Para el gobierno nacional en cambio la posibilidad de crear un área con el máximo nivel de protección está en estudio en el marco de "conversaciones informales" desde hace al menos cinco años, las que se aceleraron "en los últimos días", según explicó el ministro del Turismo nacional, Enrique Meyer.

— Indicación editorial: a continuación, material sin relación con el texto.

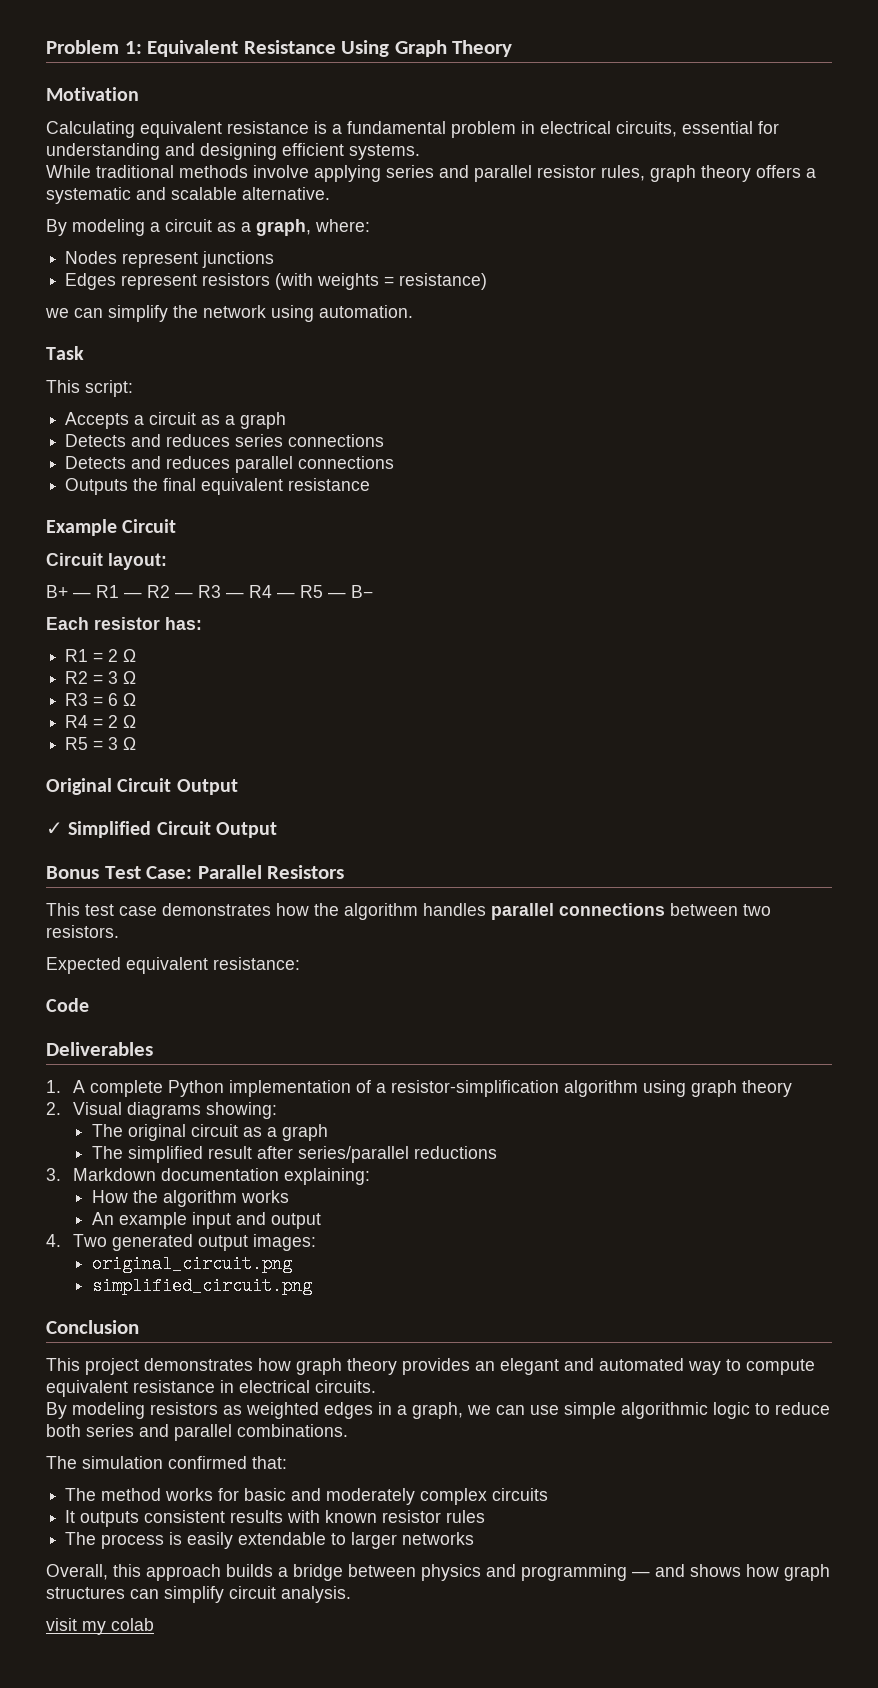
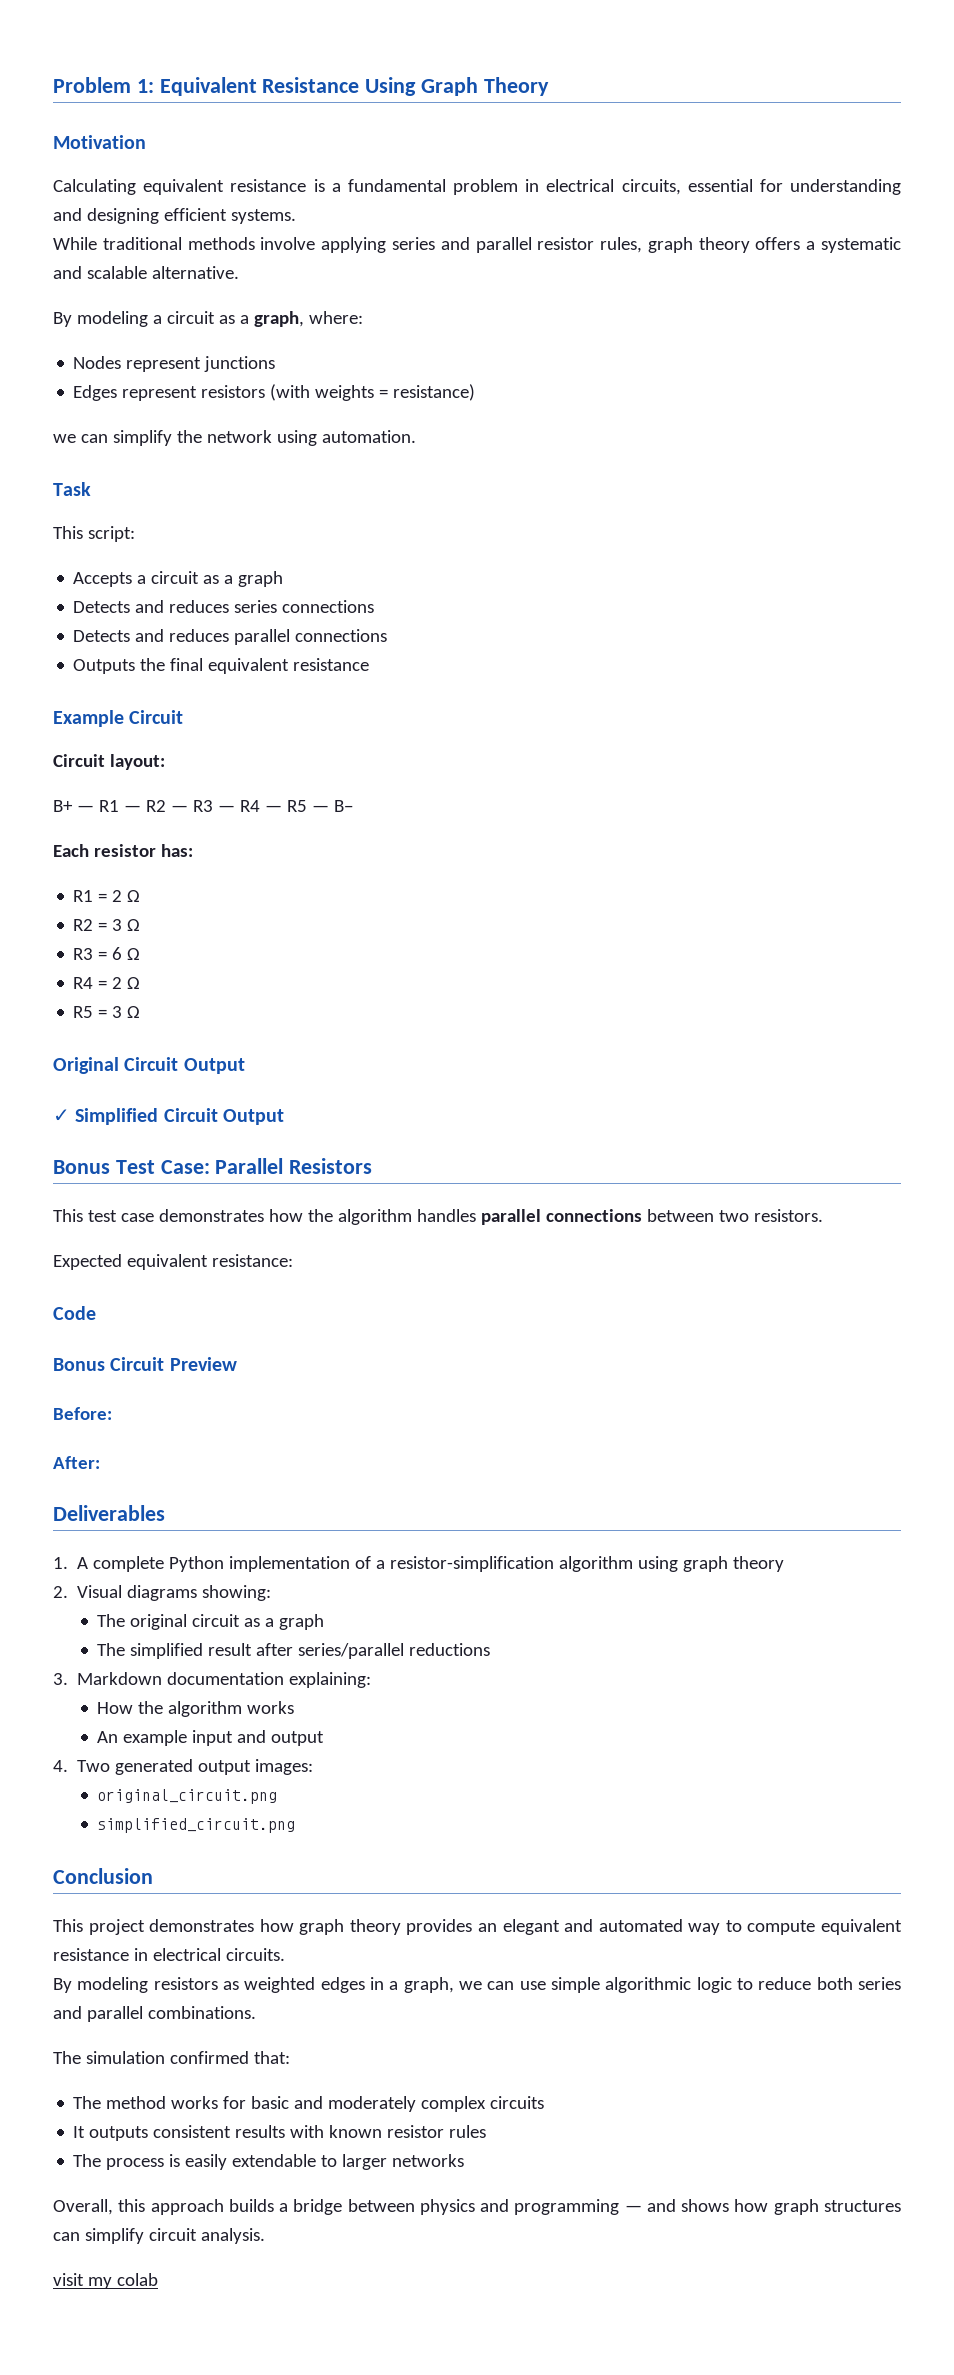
+ Bonus Circuit Preview
+ Before:
+ After:

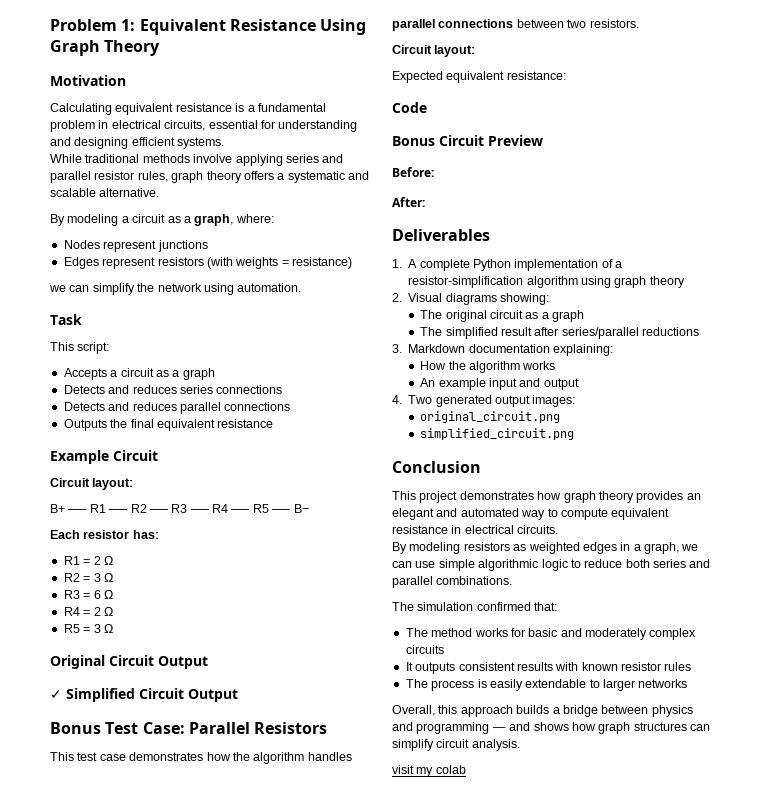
- B+ — R1 — R2 — R3 — R4 — R5 — B−
+ B+ ── R1 ── R2 ── R3 ── R4 ── R5 ── B−
  This test case demonstrates how the algorithm handles parallel connections between two resistors.
+ Circuit layout:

El proyecto de donación de tierras comprende parte del área ubicada sobre la Reserva Natural Esteros del Iberá de 1.300.000 hectáreas, bajo las cuales se encuentra el acuífero Guaraní, estratégica reserva de agua dulce y segundo humedal del mundo. Dentro de esa región, 553 mil hectáreas fueron declaradas recientemente Parque Provincial Iberá.
El proyecto. Douglas Tompkins, nacido en EEUU, autodefinido como "medio chileno y medio argentino", agricultor, escalador, esgrimista y millonario, dijo que piensa "invertir" en la compra de tierras privadas para donar al Estado nacional y que se conviertan en áreas protegidas "hasta mi muerte".

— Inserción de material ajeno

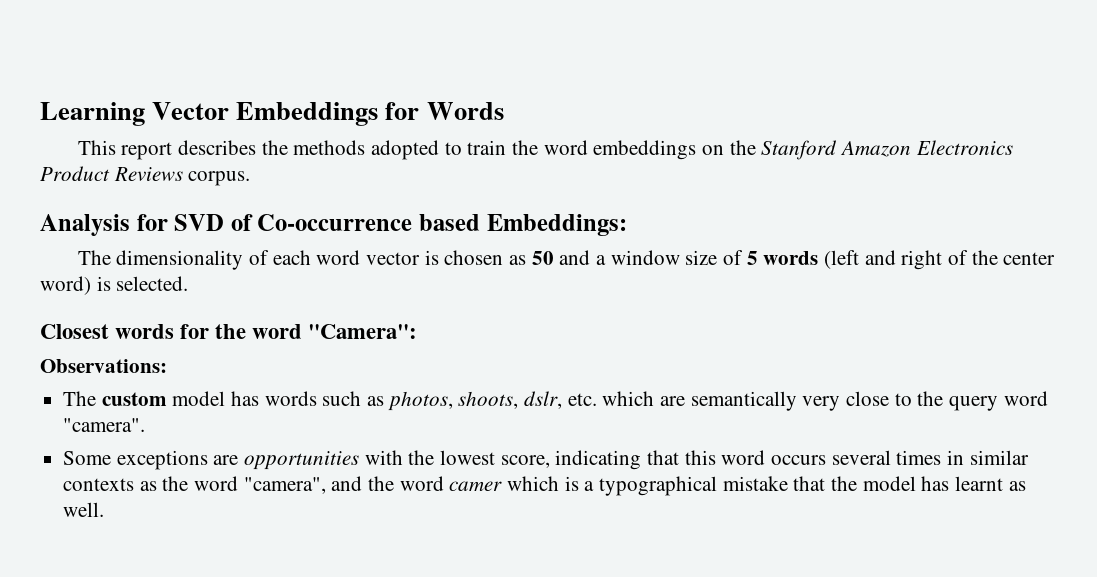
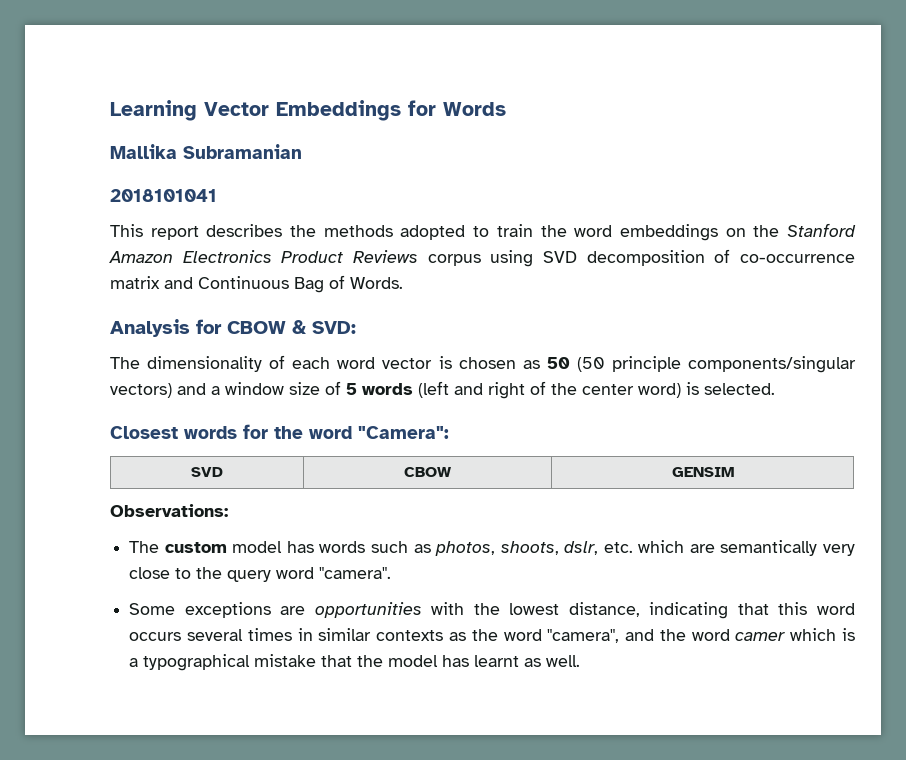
+ Mallika Subramanian
+ 2018101041
- This report describes the methods adopted to train the word embeddings on the Stanford Amazon Electronics Product Reviews corpus.
- Analysis for SVD of Co-occurrence based Embeddings:
+ This report describes the methods adopted to train the word embeddings on the Stanford Amazon Electronics Product Reviews corpus using SVD decomposition of co-occurrence matrix and Continuous Bag of Words.
+ Analysis for CBOW & SVD:
- The dimensionality of each word vector is chosen as 50 and a window size of 5 words (left and right of the center word) is selected.
+ The dimensionality of each word vector is chosen as 50 (50 principle components/singular vectors) and a window size of 5 words (left and right of the center word) is selected.
+ SVD | CBOW | GENSIM
- Some exceptions are opportunities with the lowest score, indicating that this word occurs several times in similar contexts as the word "camera", and the word camer which is a typographical mistake that the model has learnt as well.
+ Some exceptions are opportunities with the lowest distance, indicating that this word occurs several times in similar contexts as the word "camera", and the word camer which is a typographical mistake that the model has learnt as well.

Junto con su esposa, Kristine McDivitt, "la Cris" como la llama Tompkins, directora ejecutiva de los emprendimientos y quien encabezó el proceso de donación del primer parque nacional costero en la Argentina, Monte León en el 2004, en la provincia de Santa Cruz, "descubrieron" los esteros del Iberá en 1996.
"Era como la Luna para mi, muy plano, muy sutil. Este paisaje es muy nuevo porque soy de montañas, paisajes muy distintos. Poco a poco conociendo la región es una joya increíble y se nota la protección que la provincia empezó en la cuenca", dijo Kristine McDivitt a orillas de la laguna Iberá.
Una pregunta que Tompkins no se cansa de contestar es ¿porqué un norteamericano invierte y dona su dinero para la causa de la conservación?
"Donamos porque creemos principalmente en el concepto de parques nacionales. No es bueno tener muchos campos en manos de privados", dijo al explicar el concepto de filantropía en EEUU, en una feria de aves y animales silvestres que se realizó en Colonia Carlos Pellegrini, un municipio pegado a la laguna Iberá y puerta de entrada a los esteros.
Agregó "actuamos como terratenientes intermediarios, como un puente entre privados y sector público. Creemos que el legado más importante que nosotros como individuos podemos entregar al futuro es crear parques nacionales", que en todo el mundo son los territorios en los que se protege la flora, la fauna en medio de excepcionales paisajes que "son la cara, la imagen de un país".
"La Cris y yo, nuestros valores y filosofía personal es que si tenemos posibilidades y recursos para comprar tierras y pasarlas al Estado nacional, bueno, nos da un gran placer" dijo el estadounidense que se declaró "arraigado en este país" al que llegó hace unos 50 años.
También llama la atención de los Tompkins la sencillez en su modo de vivir, a pesar de tener avionetas, camionetas y otros bienes propios de una fundación del calibre de Conservation Land Trust (CLT), viajan en auto entre Chile, donde viven seis meses al año, y Argentina.
Ciervos y osos
La reintroducción del oso hormiguero y la reaparición del ciervo de los pantanos en espacios donde habían desaparecido, sumado al objetivo de que el yaguareté tenga cría en libertad, convierte a la conservación en la base para el desarrollo del turismo en los esteros del Iberá. La exitosa experiencia, primera en su tipo a nivel mundial, con los osos hormigueros gigantes, en el marco de un acuerdo entre la provincia de Corrientes y Conservation Land Trust consiguió que unos 18 ejemplares deambulen por la reserva.